The biological impacts of climate change are always focused on species abundances in the predicted
shifts areas. This shift does not affect all species equally however. There are many species with wider
ranges than others. For example migratory species are well documented for their large fluctuations
in year to year breeding sites. This makes it harder to really judge whether they are truly affected by
climate change. On the contrast range changes in more sedentary species are much more noticeable
and follow the slow processes of population extinctions and renewal. This has made it easier to
detect true geographic shifts in the latter group because change is more methodical and missing data
have a smaller impact. Most importantly there are very scenarios where these shifts in sedentary
species will cause problems. For example in tropical latitudes, while most migratory organisms like
fish and birds are expected to be able to tolerate climate warming, the fate of sedentary species are
dependent very local conditions.
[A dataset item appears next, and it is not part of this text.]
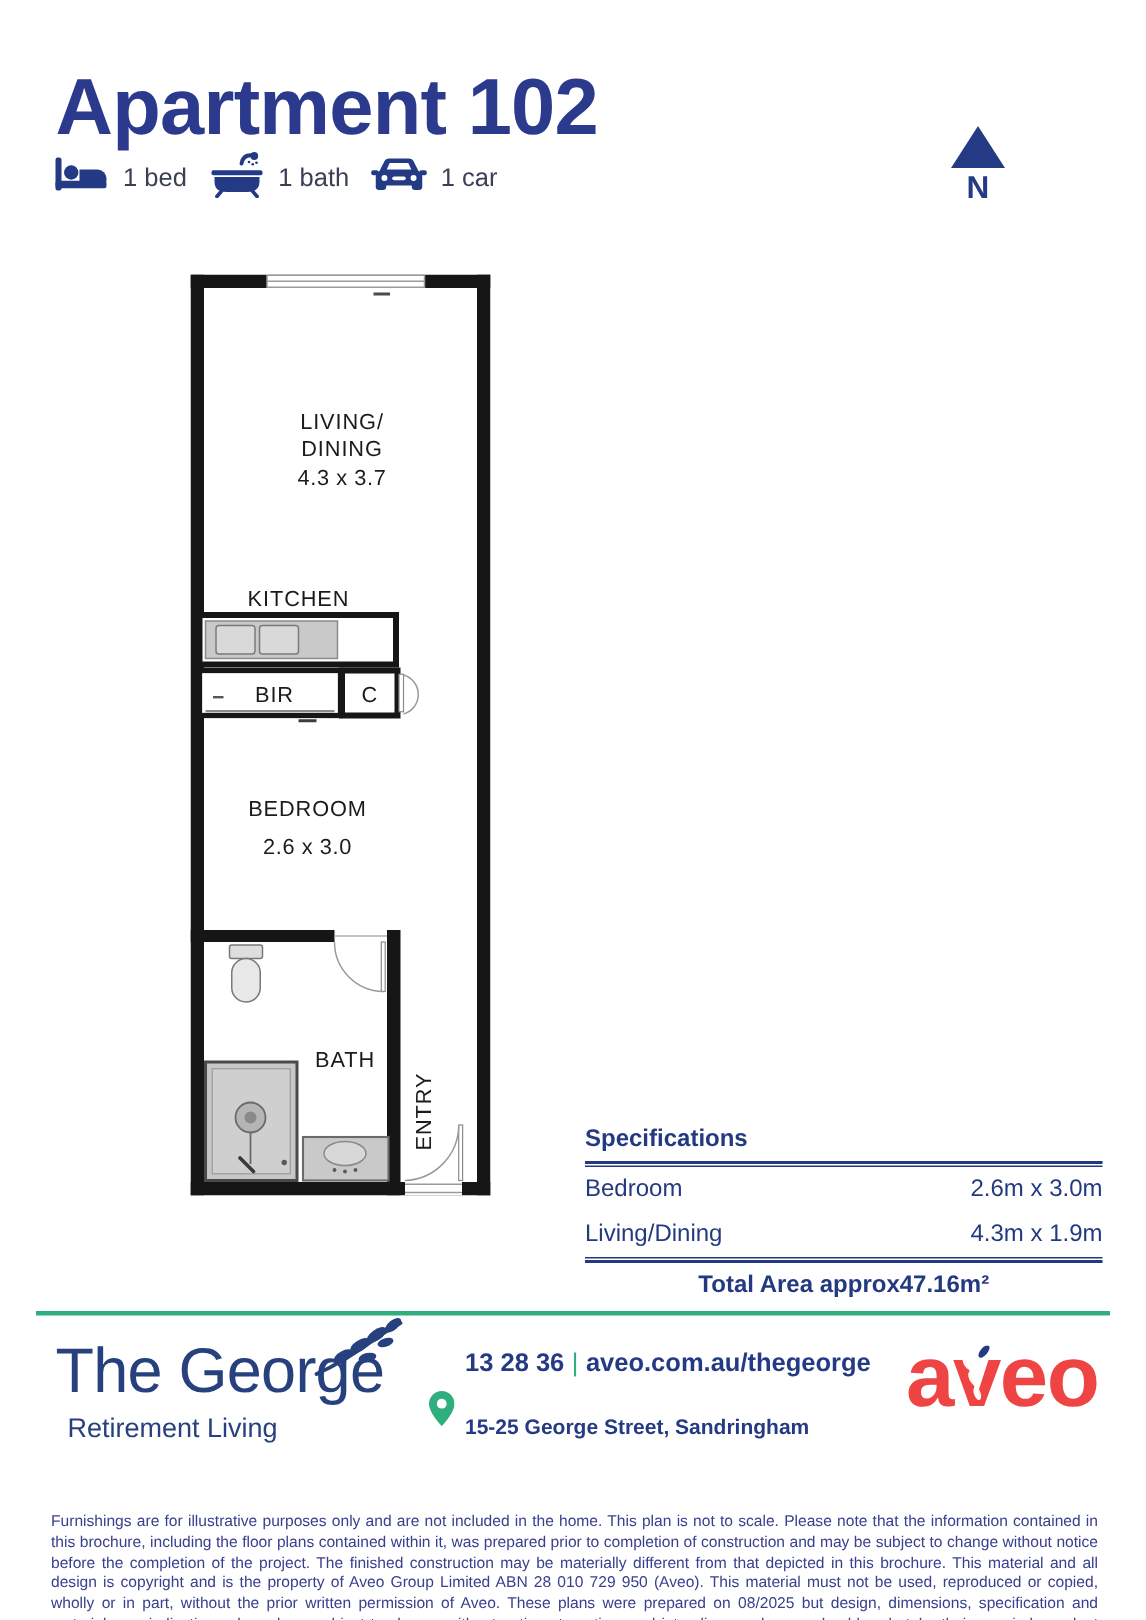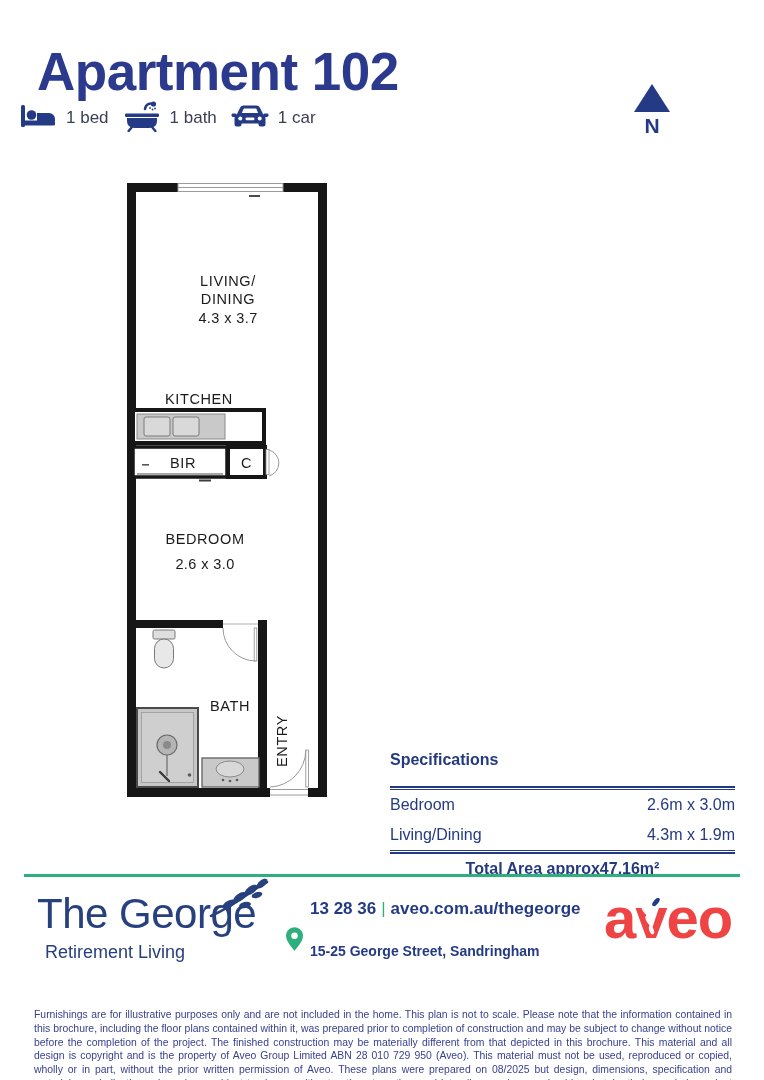"1 bed" #features { left: 20px -> 36px }
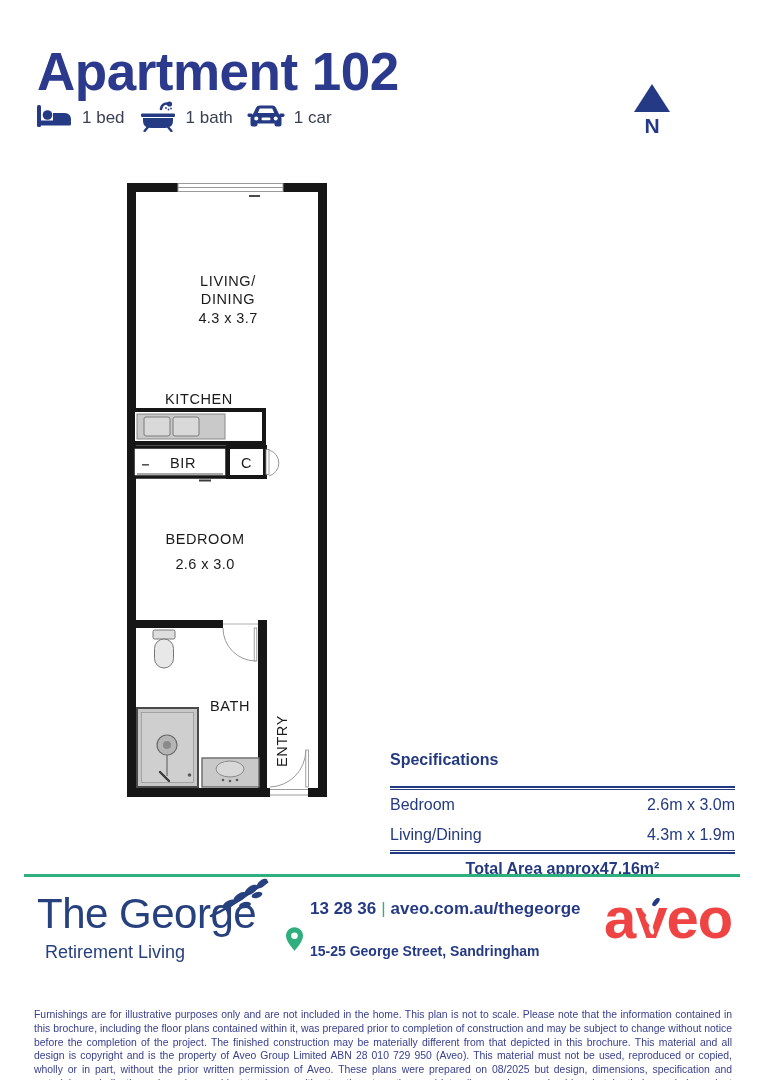"Specifications" #specs-heading { padding-bottom: 17px -> 5px }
Corals are sensitive to changes in temperature and when they are
out of their temperature range coral bleaching will occur. Coral has a number of special relationships
with these fish and birds that are much more mobile than they are. Coral depends on these fish to
clear out seaweed and phytoplankton. Without these fish there is a high probability that a majority of
the coral will no longer be able to access the sunlight necessary to sustain the population. There are
also many species that will be shifted that into the coral's habitat which will prove detrimental to
their survival. There are also other examples of warm-water species in the Mediterranean and the
North seas such as thermophilous plants that spread from gardens into surrounding countryside.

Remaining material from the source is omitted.